▸ **What you have to do**: Could the records below be restated word for word, without a single picture?

▸ **Records for this task**:
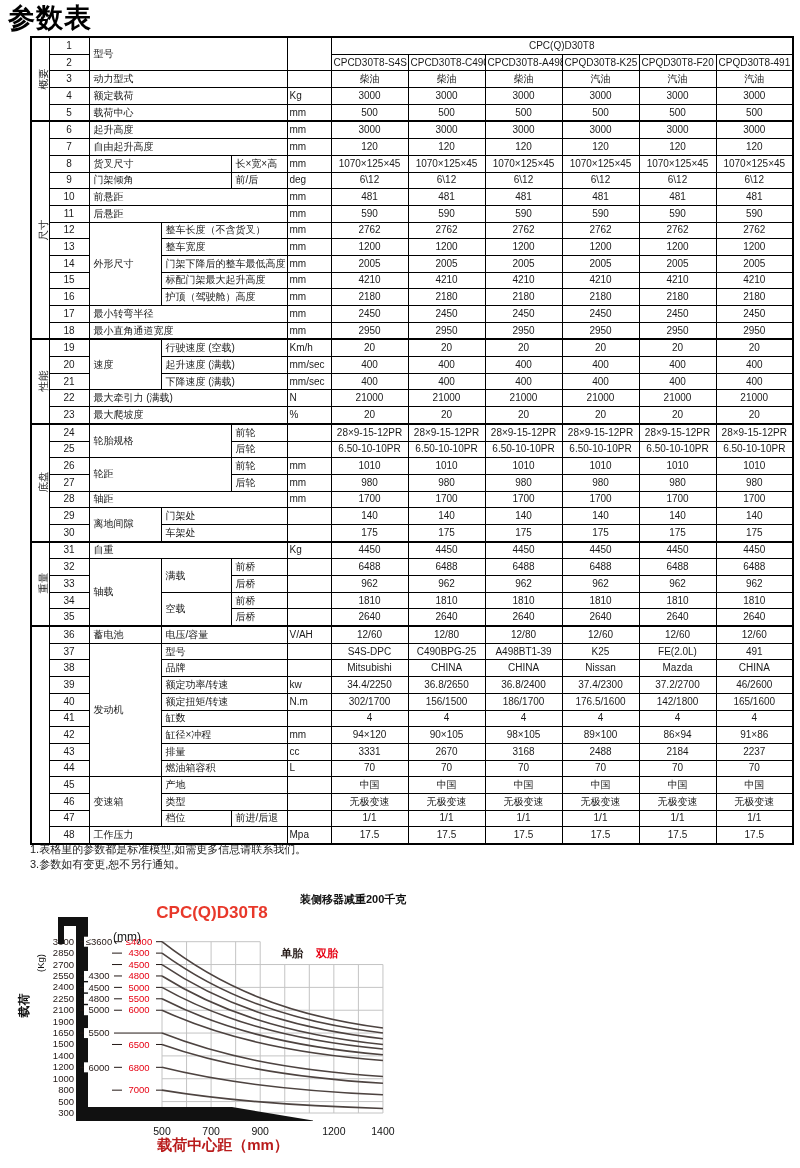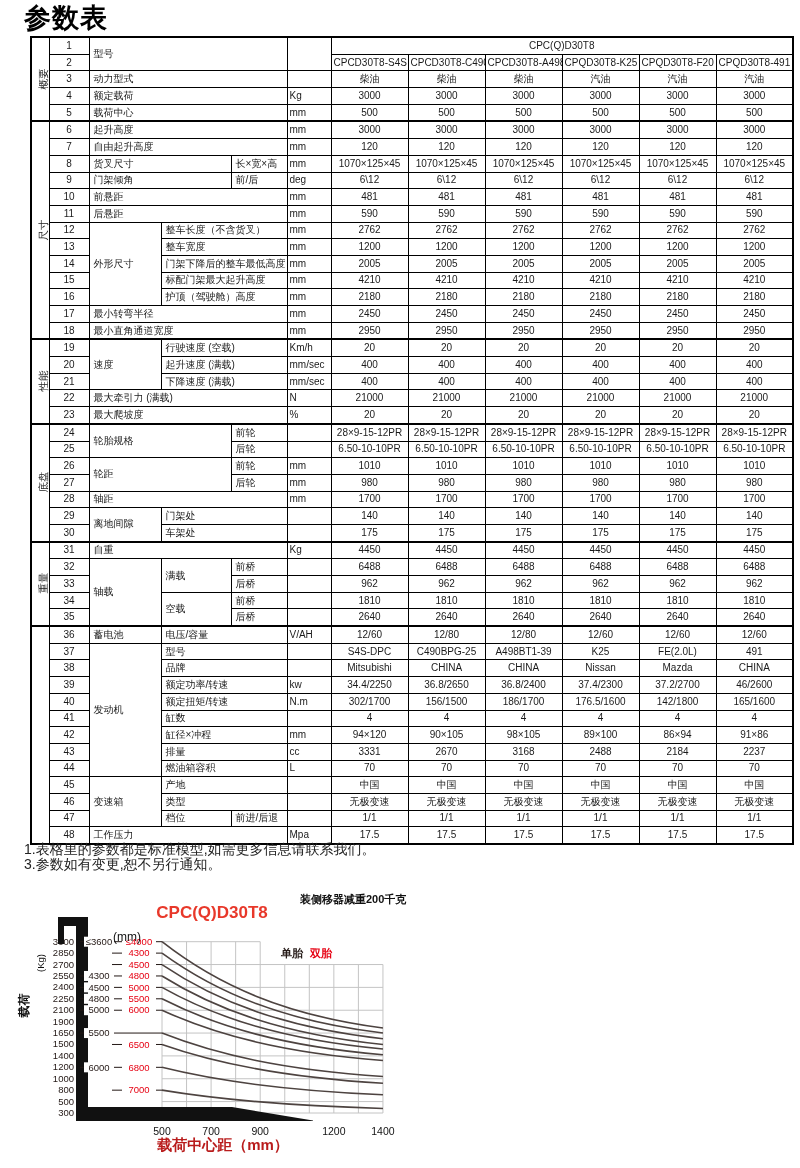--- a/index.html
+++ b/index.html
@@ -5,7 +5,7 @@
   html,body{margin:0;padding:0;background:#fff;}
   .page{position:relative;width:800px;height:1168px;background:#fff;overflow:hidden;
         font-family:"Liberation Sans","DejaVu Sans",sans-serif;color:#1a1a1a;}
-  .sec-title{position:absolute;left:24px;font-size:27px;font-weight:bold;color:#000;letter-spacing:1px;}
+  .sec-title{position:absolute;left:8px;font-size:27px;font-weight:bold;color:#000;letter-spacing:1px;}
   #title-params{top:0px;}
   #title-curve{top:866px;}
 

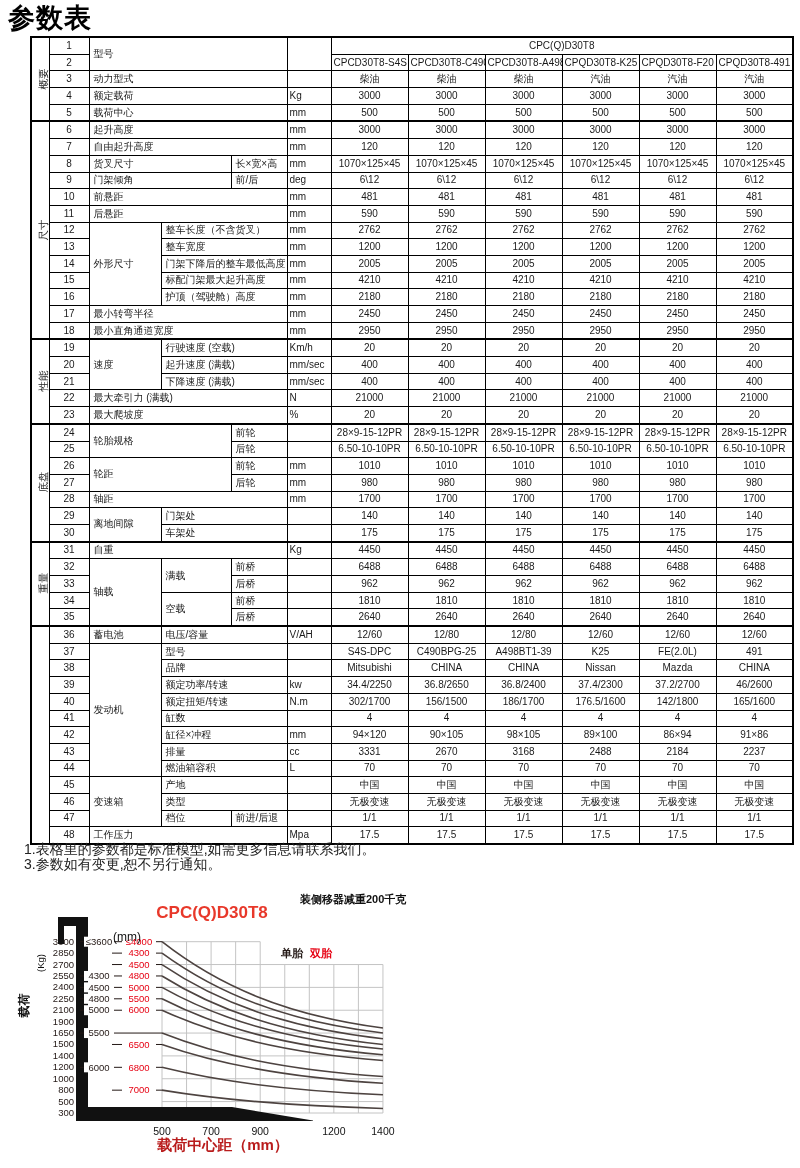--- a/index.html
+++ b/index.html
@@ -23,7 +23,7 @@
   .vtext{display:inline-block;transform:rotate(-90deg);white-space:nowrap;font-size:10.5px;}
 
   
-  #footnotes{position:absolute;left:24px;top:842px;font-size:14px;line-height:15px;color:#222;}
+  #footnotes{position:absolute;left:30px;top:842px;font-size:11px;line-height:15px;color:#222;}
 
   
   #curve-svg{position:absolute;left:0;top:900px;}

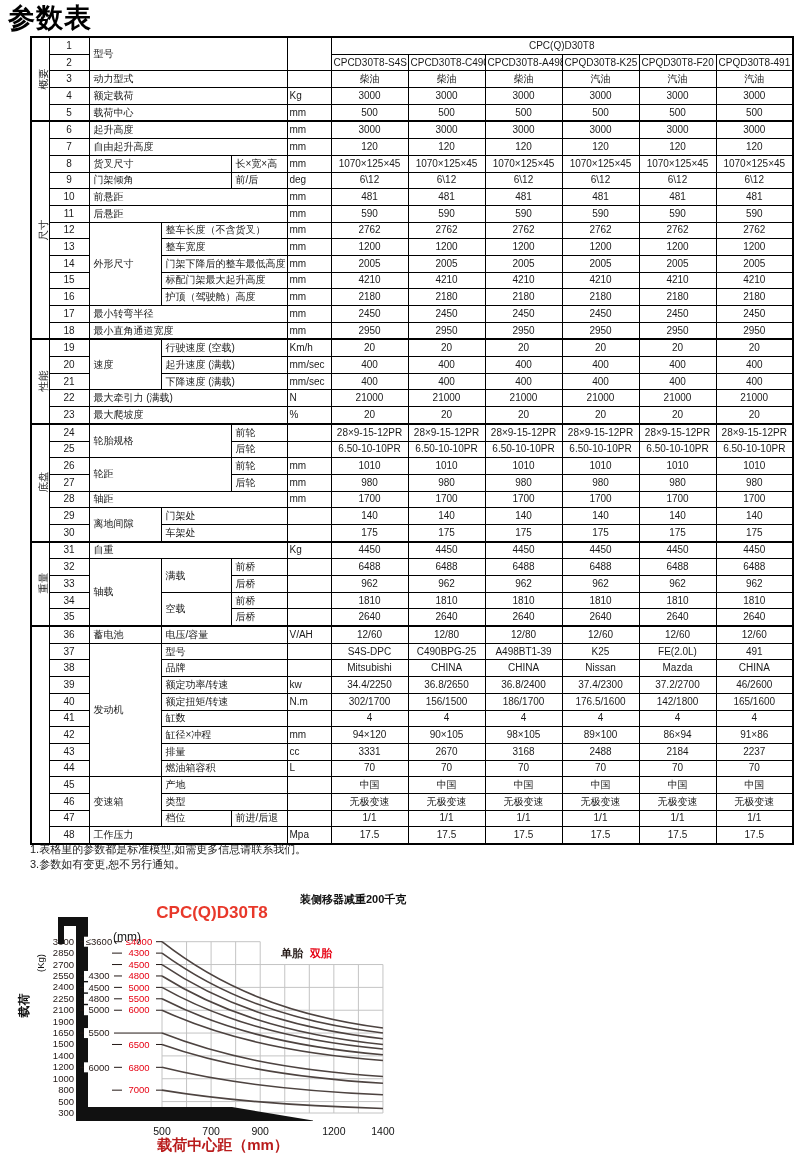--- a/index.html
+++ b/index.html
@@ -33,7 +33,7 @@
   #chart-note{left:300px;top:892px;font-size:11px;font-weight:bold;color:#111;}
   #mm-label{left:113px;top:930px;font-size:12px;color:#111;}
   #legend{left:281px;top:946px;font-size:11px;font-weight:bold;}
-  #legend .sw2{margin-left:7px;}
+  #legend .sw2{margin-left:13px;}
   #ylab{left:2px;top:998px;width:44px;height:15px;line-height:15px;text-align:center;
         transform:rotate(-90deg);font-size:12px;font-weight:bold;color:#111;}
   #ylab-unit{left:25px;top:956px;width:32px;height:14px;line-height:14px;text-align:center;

▸ **Completed task**:
--- a/index.html
+++ b/index.html
@@ -5,7 +5,7 @@
   html,body{margin:0;padding:0;background:#fff;}
   .page{position:relative;width:800px;height:1168px;background:#fff;overflow:hidden;
         font-family:"Liberation Sans","DejaVu Sans",sans-serif;color:#1a1a1a;}
-  .sec-title{position:absolute;left:24px;font-size:27px;font-weight:bold;color:#000;letter-spacing:1px;}
+  .sec-title{position:absolute;left:8px;font-size:27px;font-weight:bold;color:#000;letter-spacing:1px;}
   #title-params{top:0px;}
   #title-curve{top:866px;}
 

--- a/index.html
+++ b/index.html
@@ -23,7 +23,7 @@
   .vtext{display:inline-block;transform:rotate(-90deg);white-space:nowrap;font-size:10.5px;}
 
   
-  #footnotes{position:absolute;left:24px;top:842px;font-size:14px;line-height:15px;color:#222;}
+  #footnotes{position:absolute;left:30px;top:842px;font-size:11px;line-height:15px;color:#222;}
 
   
   #curve-svg{position:absolute;left:0;top:900px;}

--- a/index.html
+++ b/index.html
@@ -33,7 +33,7 @@
   #chart-note{left:300px;top:892px;font-size:11px;font-weight:bold;color:#111;}
   #mm-label{left:113px;top:930px;font-size:12px;color:#111;}
   #legend{left:281px;top:946px;font-size:11px;font-weight:bold;}
-  #legend .sw2{margin-left:7px;}
+  #legend .sw2{margin-left:13px;}
   #ylab{left:2px;top:998px;width:44px;height:15px;line-height:15px;text-align:center;
         transform:rotate(-90deg);font-size:12px;font-weight:bold;color:#111;}
   #ylab-unit{left:25px;top:956px;width:32px;height:14px;line-height:14px;text-align:center;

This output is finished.